+++ THE DATA +++

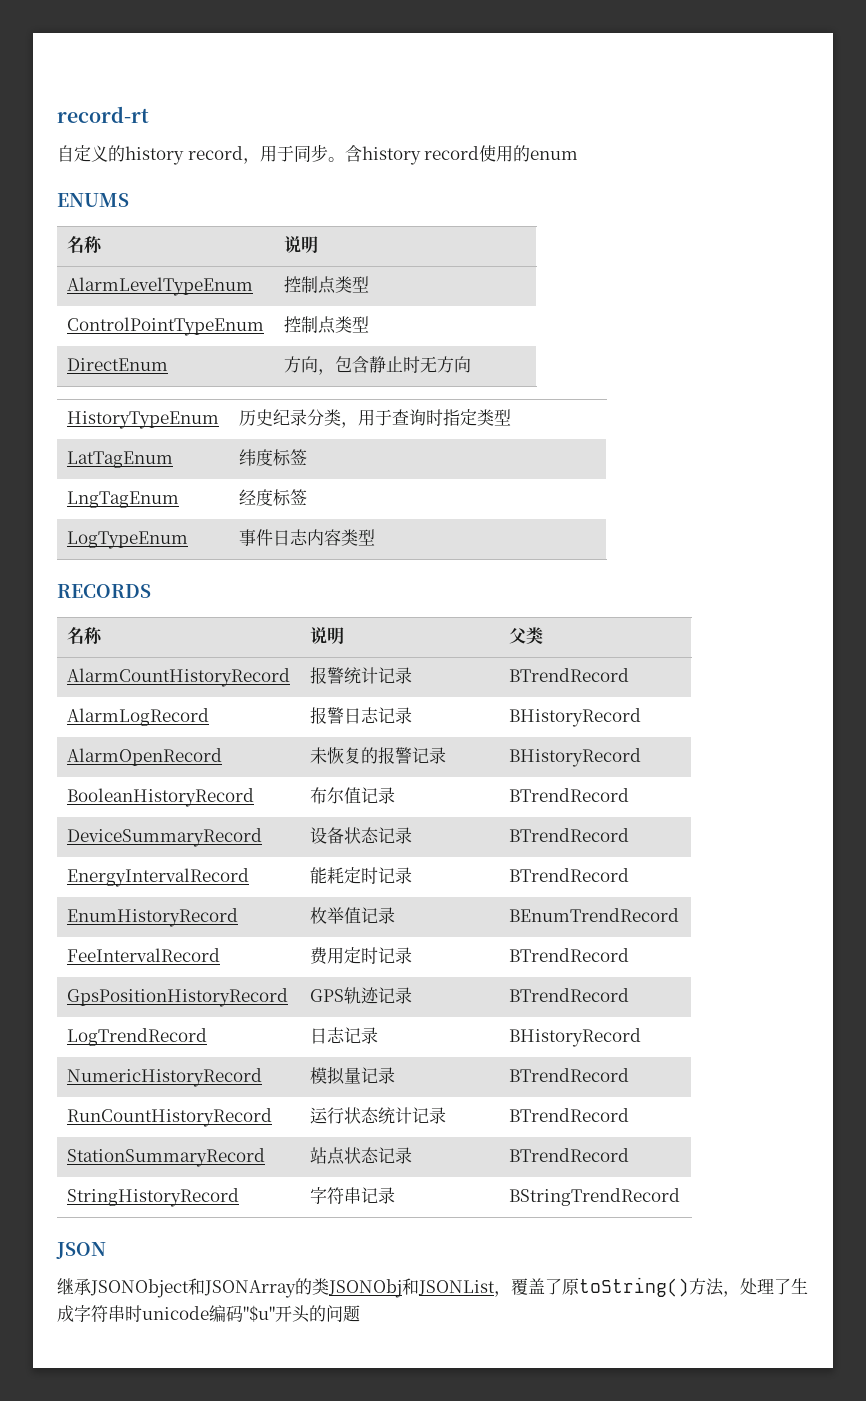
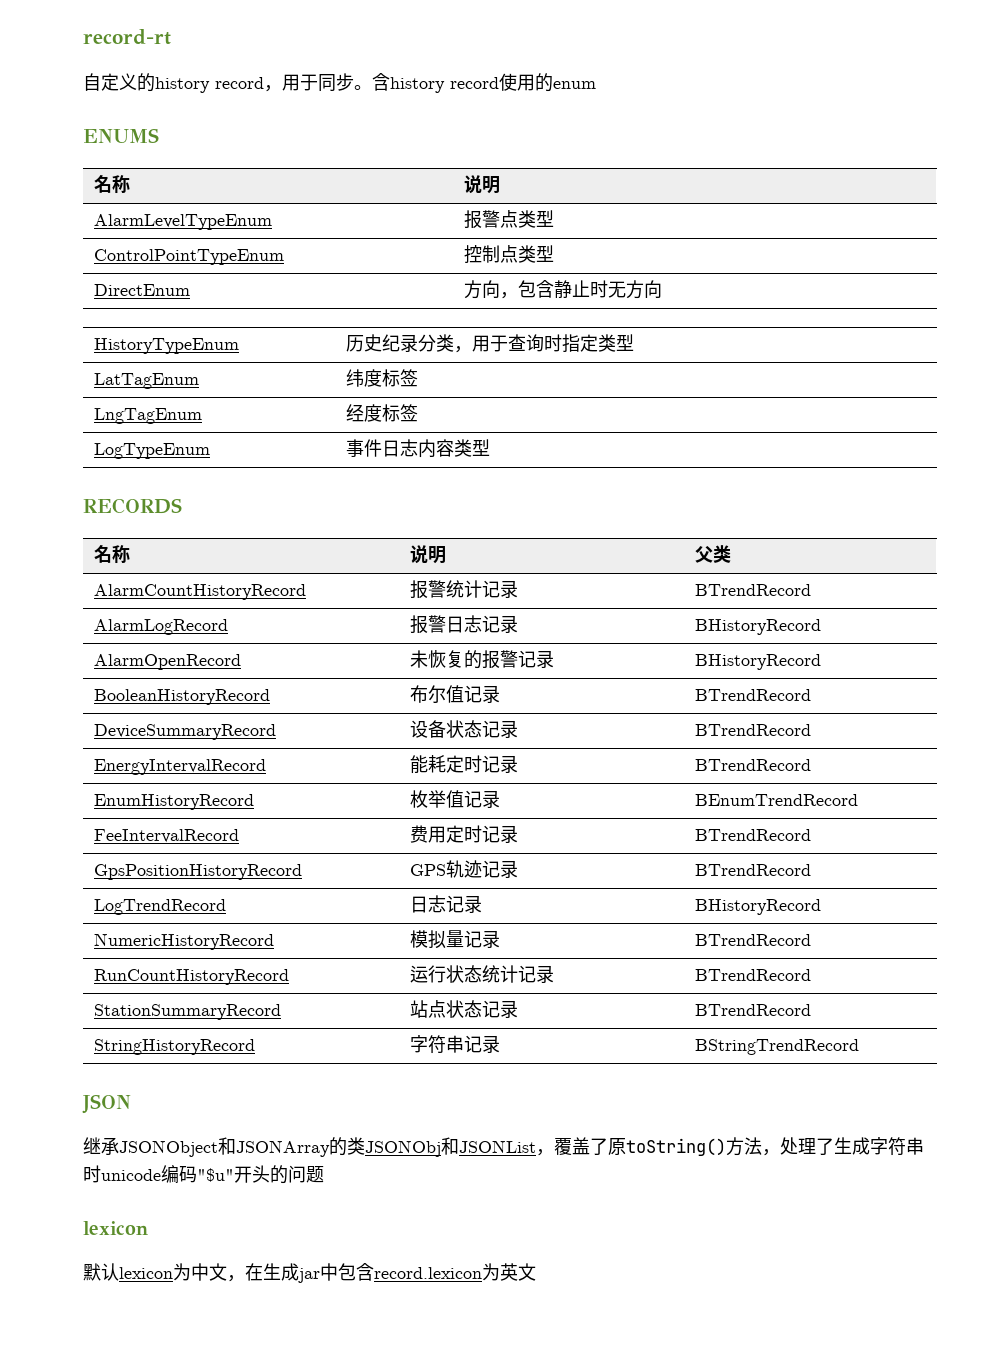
[283,276,318,293] 控制 -> [463,210,500,229] 报警
(360, 1313) none -> [83,1221,148,1235] [83,1263,536,1283] // lexicon // 默认lexicon为中文，在生成jar中包含record.lexicon为英文

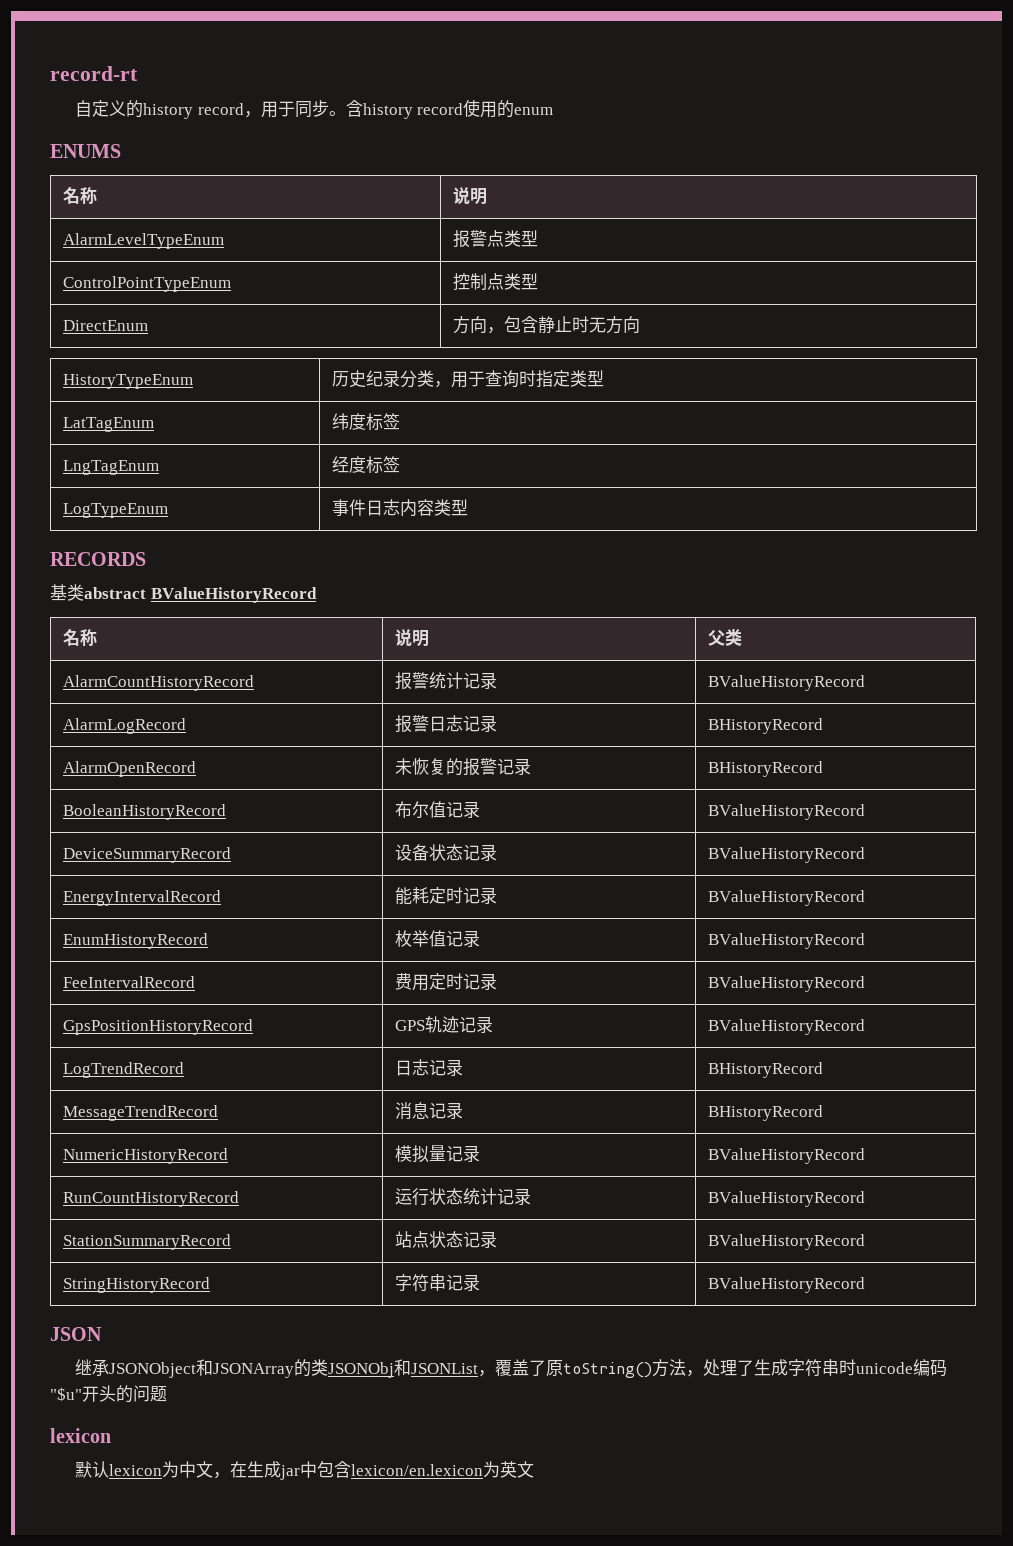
(182, 506) none -> [50,584,317,603] // 基类abstract BValueHistoryRecord
[694,584,811,596] BTrendRecord -> [707,675,865,691] BValueHistoryRecord
[694,689,811,701] BTrendRecord -> [707,804,865,820] BValueHistoryRecord
[694,724,811,736] BTrendRecord -> [707,847,865,863] BValueHistoryRecord
[694,759,811,771] BTrendRecord -> [707,890,865,906] BValueHistoryRecord
[694,794,858,806] BEnumTrendRecord -> [707,933,865,949] BValueHistoryRecord
[694,829,811,841] BTrendRecord -> [707,976,865,992] BValueHistoryRecord
[694,864,811,876] BTrendRecord -> [707,1019,865,1035] BValueHistoryRecord
(821, 907) none -> [62,1105,218,1121] [394,1102,463,1120] [707,1105,823,1121] // MessageTrendRecord | 消息记录 | BHistoryRecord
[694,934,811,946] BTrendRecord -> [707,1148,865,1164] BValueHistoryRecord
[694,969,811,981] BTrendRecord -> [707,1191,865,1207] BValueHistoryRecord
[694,1004,811,1016] BTrendRecord -> [707,1234,865,1250] BValueHistoryRecord
[694,1039,859,1055] BStringTrendRecord -> [707,1277,865,1293] BValueHistoryRecord
[374,1267,482,1279] record.lexicon -> [351,1464,484,1476] lexicon/en.lexicon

+++

YOUR ASSIGNMENT »
I need exact copies of the lines from the one holding "[694,1004,811,1016] BTrendRecord ->" through the end of the records above, and nothing beyond them.

EXPECTED ANSWER »
[694,1004,811,1016] BTrendRecord -> [707,1234,865,1250] BValueHistoryRecord
[694,1039,859,1055] BStringTrendRecord -> [707,1277,865,1293] BValueHistoryRecord
[374,1267,482,1279] record.lexicon -> [351,1464,484,1476] lexicon/en.lexicon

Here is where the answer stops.